LOS ANGELES—Two future Army officers took advantage of a rare opportunity to gain first-hand experience of the inner-workings of the Corps of Engineers as part of a summer internship program, which they each successfully completed Aug. 8.
Cadet Chris Lillie, a junior in the University of Notre Dame’s Reserve Officer’s Training Corps program, and Cadet Mackenzie Vaughn, a senior at the U.S. Military Academy, were each selected to participate in the three week long program, which allows them to work alongside district subject matter experts. Lillie and Vaughn were assigned to work in the district’s Interagency and International Support Division.
As part of the program, each cadet was assigned a specific functional area to assess and streamline. Lillie, a 20-year-old native of Rochester, Mich., was assigned to develop a template to facilitate project management continuity. Vaughn, 23, of Olalla, Wash., was assigned the task of making recommendations for streamlining the district’s data management. Their findings were presented to engineer officers assigned to the district and civilian leaders on the final day of their internship.
Ken Morris, assistant deputy engineer of the district’s Programs and Project Management Division, lauded their efforts and recognized them for being selected for the internship.

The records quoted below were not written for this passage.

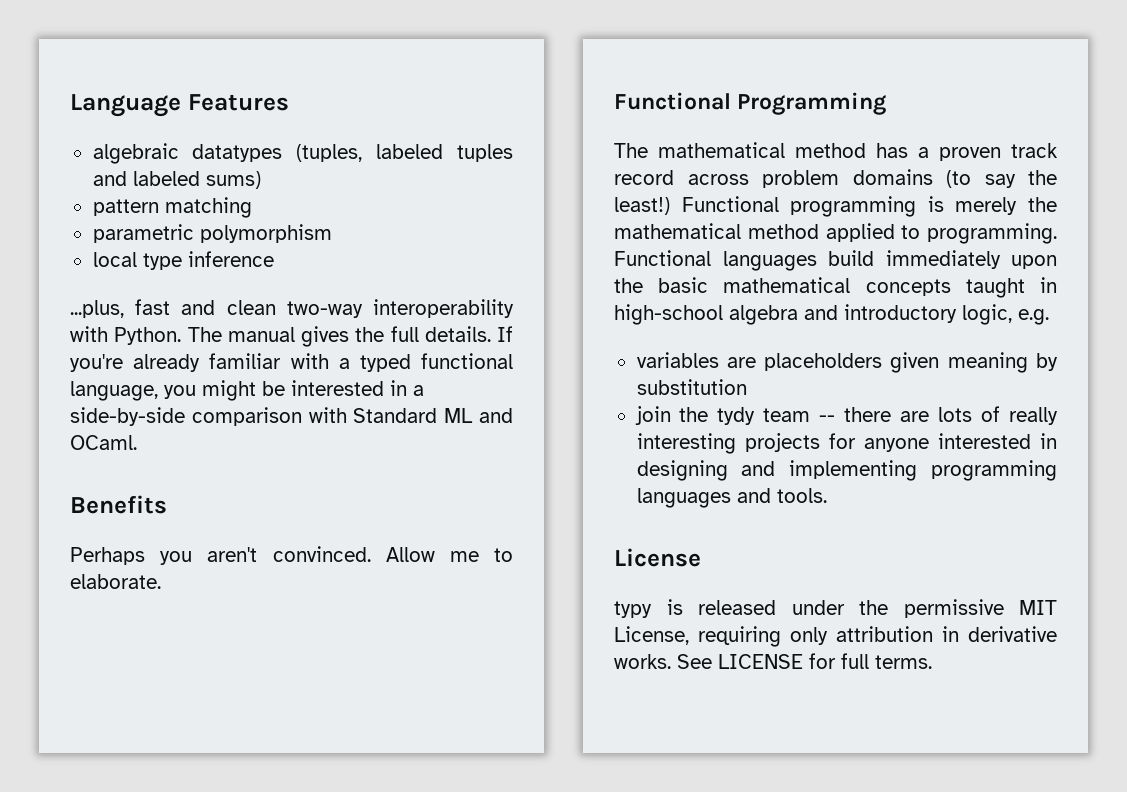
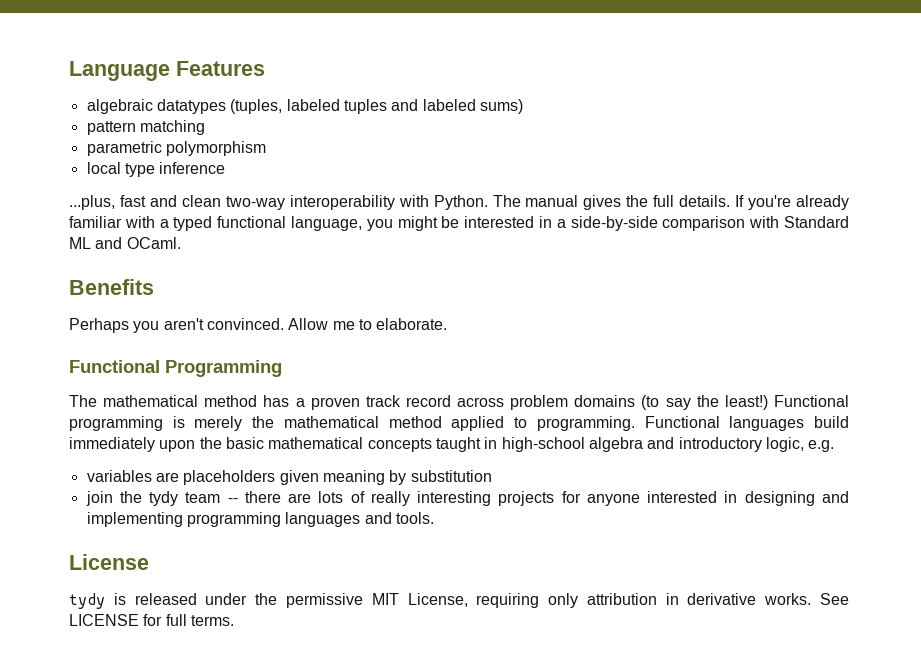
- typy is released under the permissive MIT License, requiring only attribution in derivative works.
+ tydy is released under the permissive MIT License, requiring only attribution in derivative works.

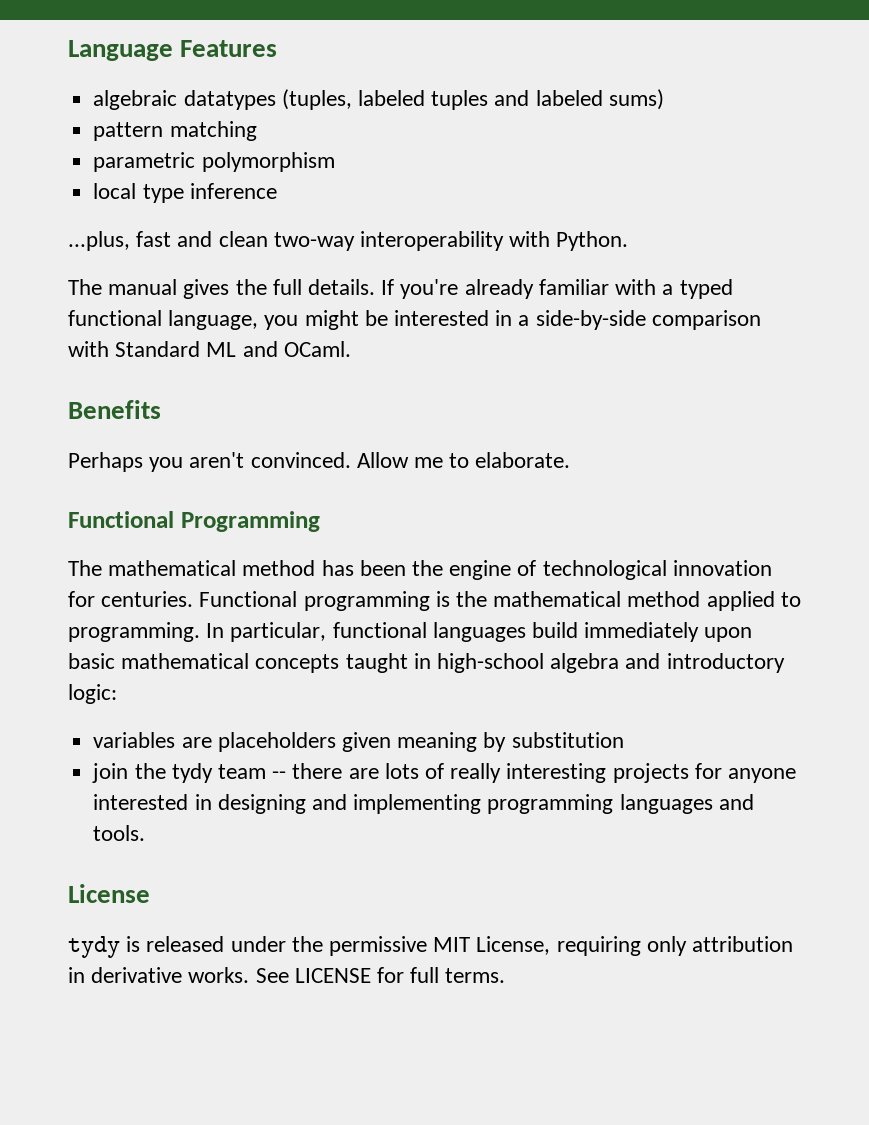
- ...plus, fast and clean two-way interoperability with Python. The manual gives the full details.
+ ...plus, fast and clean two-way interoperability with Python.
+ The manual gives the full details.
- The mathematical method has a proven track record across problem domains (to say the least!)
+ The mathematical method has been the engine of technological innovation for centuries.
- Functional programming is merely the mathematical method applied to programming.
+ Functional programming is the mathematical method applied to programming.
- Functional languages build immediately upon the basic mathematical concepts taught in high-school algebra and introductory logic, e.g.
+ In particular, functional languages build immediately upon basic mathematical concepts taught in high-school algebra and introductory logic:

“I think you both had a chance to do something incredible. Most don’t get a chance to do this,” Morris said. “You guys are going to be our future. You’ll be carrying on the banner. So I think it’s important that you are able to apply what you’ve learned here, because you will take on the mantle of leadership one day and take us even further than where we are right now.”
Lillie and Vaughn also visited several of the district’s ongoing projects, including military construction projects at Fort Irwin, civil works efforts at Prado Dam, and construction at a Department of Veterans Affairs hospital in Los Angeles. Working with project managers, the cadets were able to see a cross-section of the many services the Corps provides.
“I learned a lot about the dynamics of the Corps because it’s so different from the way the regular Army works,” Lillie said. “I actually got to learn a lot about being an Army officer, especially in engineering, because I got to spend a lot of time with some officers out here and they really gave me some great perspective.”
Vaughn said the experience she gained from the internship was invaluable.
“You need to have a very high level of communication between all the groups involved for everything to come together to be able to finish a project and that’s definintely something I’m taking back with me to West Point,” Vaughn said. “Relationship skills are definitely a huge part of the job. I don’t think that can be understated enough.”
Lillie and Vaughn left the bright lights of Los Angeles and headed back to their respective programs to complete their education and receive their commissions.